Says notice to vacate is not notarized and no proof I gave it to her. Who cares. I went into my room. Says now I have to get an attorney. I said I will when I move and we are not in the same house. Title: Re: Conflicted in 18 year marriage— need guidance on handling verbal abuse. Post by: formflier on January 31, 2018, 02:00:02 PM So... she is getting you to listen to her threats. Am I assuming that her tone of voice was nasty... .and threatening. Is her name on the lease? When is the lease up? Are you month to month now? Seriously... .my hope is that next time your post says... "She was threatening to report me to the town dog walking police... .because I use a pink leash... .I left the room... last thing I heard was the astronomy club would no longer talk to me because... .(I couldn't hear that part because I walked away)" Said another way. Does your life improve by listening to crazy? If so... .ask her to share more. If not... listen less. I know this is hard... .especially changing habits. FF Title: Re: Conflicted in 18 year marriage— need guidance on handling verbal abuse. Post by: oinoxn on January 31, 2018, 06:00:42 PM Month to month. Have 60 days. She was threatening me while I left but had a different tone (calm and upset) when leaving a message asking if I will help find rental and pay her deposit and first months rent. I have no problem paying.
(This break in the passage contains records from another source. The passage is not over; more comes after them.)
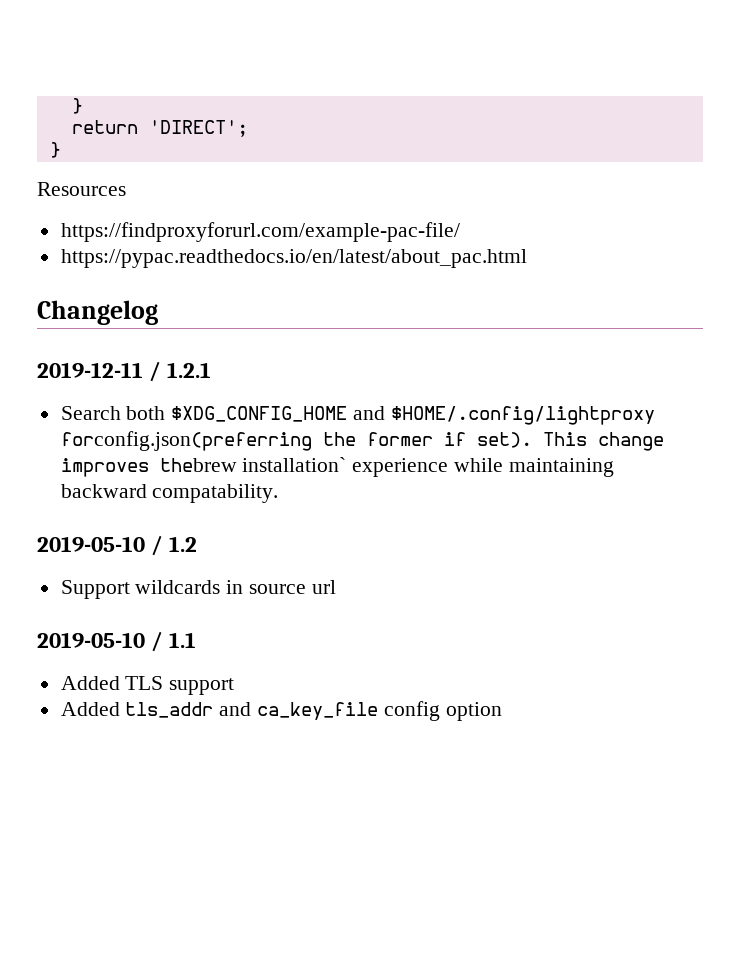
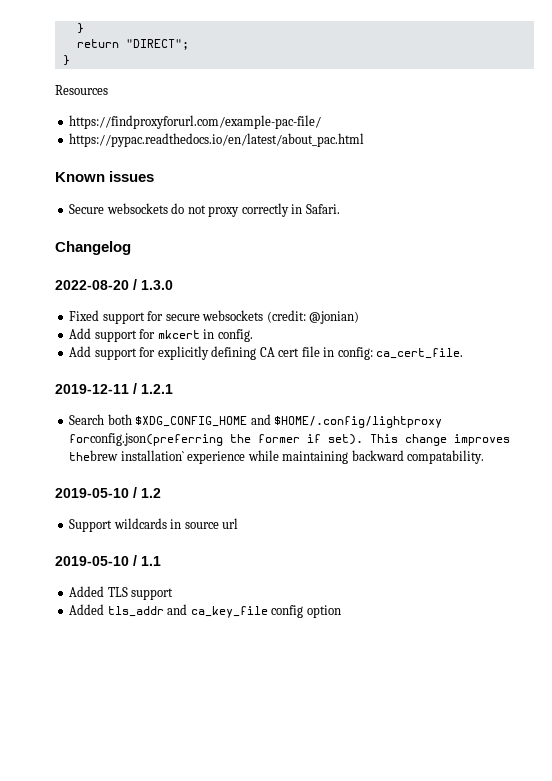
- return 'DIRECT';
+ return "DIRECT";
+ Known issues
+ Secure websockets do not proxy correctly in Safari.
  Changelog
+ 2022-08-20 / 1.3.0
+ Fixed support for secure websockets (credit: @jonian)
+ Add support for mkcert in config.
+ Add support for explicitly defining CA cert file in config: ca_cert_file.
Title: Re: Conflicted in 18 year marriage— need guidance on handling verbal abuse. Post by: formflier on January 31, 2018, 07:00:20 PM So... .why are you solving her issues if she wants to leave the marriage? Unless of course you want her to leave the marriage, then I would advise you to file for divorce instead of talking about it and listening to threats and various plans. The key here is to stop listening to abusive, harsh, nasty talk (sometimes I generally call it blather or nonsense). If you start responding to her only when she speaks in a pleasant tone, slowly... .slowly things should start to change. Perhaps time to ask. Do you know what you want in the r/s or are you still conflicted about it? FF Title: Re: Conflicted in 18 year marriage— need guidance on handling verbal abuse. Post by: oinoxn on January 31, 2018, 07:07:22 PM I can’t live with the abuse anymore and I don’t deserve it.
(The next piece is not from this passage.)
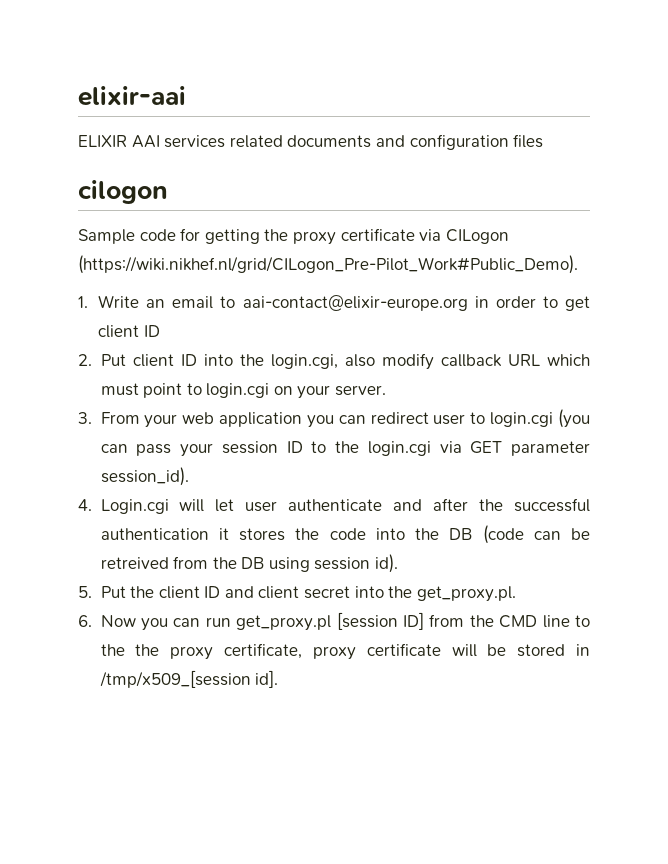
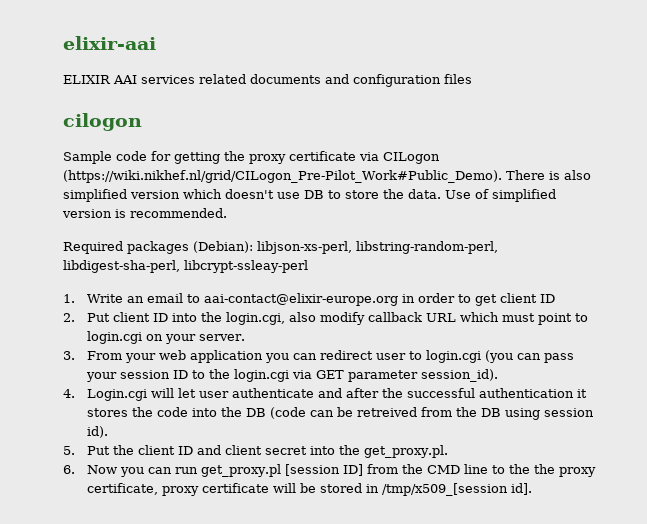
- Sample code for getting the proxy certificate via CILogon (https://wiki.nikhef.nl/grid/CILogon_Pre-Pilot_Work#Public_Demo).
+ Sample code for getting the proxy certificate via CILogon (https://wiki.nikhef.nl/grid/CILogon_Pre-Pilot_Work#Public_Demo). There is also simplified version which doesn't use DB to store the data. Use of simplified version is recommended.
+ Required packages (Debian): libjson-xs-perl, libstring-random-perl, libdigest-sha-perl, libcrypt-ssleay-perl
Title: Re: Conflicted in 18 year marriage— need guidance on handling verbal abuse. Post by: formflier on January 31, 2018, 07:10:56 PM I can’t live with the abuse anymore and I don’t deserve it. OK... .so you can not live with the abuse (completely under your control) and still stay married and perhaps even "live" at the same residence. I agree you don't deserve it. Anyway... .do you want to leave the marriage or stick around a bit and see if tools and strategies improve things? I can tell you from what I know of your situation if you give it a solid month of consistent good strategy (that we will help you with), you r/s will likely be a lot calmer. Only you can figure out if it's enough. But... .if you're done... .you'r done. You don't seem done to me... .you seem exasperated (no doubt why), but again... .I'm just getting to know you so help me calibrate this a bit. FF Title: Re: Conflicted in 18 year marriage— need guidance on handling verbal abuse. Post by: oinoxn on January 31, 2018, 07:24:13 PM If she had or will show some acknowledgement as to her part of our problem and a desire to improve her part, then I would stay. She can’t see what her involvement is in our relationship. She won’t go to therapy (always stops) won’t take medication ( either lies or stops after a few days). I can’t do it alone. In the past I have gone to a 12 or 10 week NAMI course for family members and went to a drug support group when she was smoking pot all of the time. She just continues as she does (I think stopped smoking pot cuz doesn't want bladder cancer). Today I had to contact my daughter and ex wife to warn them she may call, email or write a letter. She has done this in the past. She said she was going to report me and landlord to IRS (not sure about what). I can't do it alone.
Title: Re: Conflicted in 18 year marriage— need guidance on handling verbal abuse. Post by: formflier on January 31, 2018, 07:58:30 PM Hey... .I realize you don't want to do it alone, but I want to assure you that YOU can make radical changes to your relationship, even if your wife doesn't want you to. Very different than saying you should... .only you can figure that out. It will take you a solid month of consistency to start to get the feel for this. My purpose is not to argue with you or prove you are wrong, but to help you evaluate your options. I remember thinking "effe it"... .this can't be better... .my wife won't this, my wife can't that, she'll never abc... .etc etc. Once I had a mindset shift to I won't do this and I will do that, and I'll never do abc and I'll always try to do xyz... .things did get better. Full disclosure... .I have 8 kids, so a lot of my actions are designed to calm things in my house, vice "my happiness". My reasons don't change what is or isn't possible. I can’t do it alone. Today I had to contact my daughter and ex wife to warn them she may call, email or write a letter. I can't do it alone. Hey... .why expend any energy "warning other people" about a crazy person and what they may or may not do. Especially if they've done it before. Spend the energy on you... .vice trying to "control" her threats. Thoughts? Quick math: You have 60 days... .right? This could be a gift... .sort of forcing some choices on both of you. FF Title: Re: Conflicted in 18 year marriage— need guidance on handling verbal abuse. Post by: oinoxn on January 31, 2018, 10:00:43 PM I contacted them because she tells them things I told her in confidence years ago and she makes things up.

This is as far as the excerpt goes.